Just wanted to tell you that we are having our second consecutive Ash Wednesday again this year. And yes, we are using the ash residue from last year's tea leaves...no, that's another blog...last year's palm leaves.

Guess who the resident pyroclericrat is? Me. Our pastor asked me last spring to burn them and provide them to him, which I agreed to. I spent a year trying to think how could I provide unadulterated ash from consumed palm leaves. The fireplace, even if vacuumed, didn't seem kosher.

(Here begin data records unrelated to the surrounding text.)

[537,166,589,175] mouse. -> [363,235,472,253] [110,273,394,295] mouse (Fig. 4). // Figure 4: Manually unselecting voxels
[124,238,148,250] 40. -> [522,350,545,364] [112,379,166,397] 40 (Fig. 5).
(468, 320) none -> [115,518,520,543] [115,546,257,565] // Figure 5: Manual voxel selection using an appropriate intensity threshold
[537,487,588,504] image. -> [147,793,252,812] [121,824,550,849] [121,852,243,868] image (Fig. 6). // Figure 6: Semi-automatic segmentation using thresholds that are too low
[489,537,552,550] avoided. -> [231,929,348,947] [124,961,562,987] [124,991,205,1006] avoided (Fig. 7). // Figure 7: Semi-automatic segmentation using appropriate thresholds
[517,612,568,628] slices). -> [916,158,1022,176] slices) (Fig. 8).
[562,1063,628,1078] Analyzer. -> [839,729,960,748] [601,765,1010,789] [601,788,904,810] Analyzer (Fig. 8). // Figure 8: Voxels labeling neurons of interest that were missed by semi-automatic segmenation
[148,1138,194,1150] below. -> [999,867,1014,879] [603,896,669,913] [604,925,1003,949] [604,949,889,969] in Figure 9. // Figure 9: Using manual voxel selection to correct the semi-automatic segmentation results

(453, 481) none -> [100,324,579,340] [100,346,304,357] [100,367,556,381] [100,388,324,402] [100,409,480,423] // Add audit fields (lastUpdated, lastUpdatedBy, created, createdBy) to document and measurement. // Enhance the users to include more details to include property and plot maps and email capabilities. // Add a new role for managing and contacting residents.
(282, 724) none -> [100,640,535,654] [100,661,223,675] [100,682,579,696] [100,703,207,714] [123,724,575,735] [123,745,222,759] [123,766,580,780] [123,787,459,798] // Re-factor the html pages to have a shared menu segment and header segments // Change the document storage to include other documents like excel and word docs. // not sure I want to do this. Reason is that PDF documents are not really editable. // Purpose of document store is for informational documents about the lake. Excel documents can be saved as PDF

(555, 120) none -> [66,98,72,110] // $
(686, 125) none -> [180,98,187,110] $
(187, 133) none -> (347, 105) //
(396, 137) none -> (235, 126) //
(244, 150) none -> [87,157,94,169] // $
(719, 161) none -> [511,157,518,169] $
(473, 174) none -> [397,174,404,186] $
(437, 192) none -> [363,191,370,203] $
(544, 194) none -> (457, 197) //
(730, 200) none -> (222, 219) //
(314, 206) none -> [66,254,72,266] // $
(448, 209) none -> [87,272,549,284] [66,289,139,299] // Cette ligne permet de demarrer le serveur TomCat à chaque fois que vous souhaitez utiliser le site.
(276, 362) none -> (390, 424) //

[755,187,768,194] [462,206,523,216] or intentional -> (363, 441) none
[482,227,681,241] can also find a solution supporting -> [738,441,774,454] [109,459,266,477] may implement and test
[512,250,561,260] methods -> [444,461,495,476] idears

Under the pressure of time-running-out and desperation moving in, I took a big round aluminum tray that came with meats and cheeses arranged on it that was stored in the chicken house. Pulled out the tub from under the wood-loaded trailer in the carport we wash the dog in that has had 20 or so small ears of corn laying in it to dry this winter to feed to squirrels next summer when they start eating our pears.

Back to the chicken house, found a refrigerater shelf I'd retained for such a time as this. I set the aluminum pan on the corn and laid the refrigerator shelf across the top of the tub. The right amount of corn is critical because I wanted six inches or so distance for the ashes to fall gently. I set this up in the afternoon, but had to wait until early evening when it was less windy in the carport. I had to be out of the wind, but I didn't want to catch anything else on fire, such as the house.

I put 4-5 leaves on the shelf and lit them; they flared up rather impressively and died down quickly, so I fed a little handful in after the burn diminished. When they were all burned, I went back to the chicken house, found a piece of window screen, filtered the ash, bottled in in a taco-dip jar and delivered it to the Pastor.


Yes, my pack rat tendencies are surely an inheritance from my dad. (But see how handy they can be?!)

Only my dad would have been able to locate that meat & cheese tray, that refrigerator rack, and that taco-dip jar in the chicken house. There are several other outbuildings they could have been located in. (I would have thought they'd have been in the tenant house!)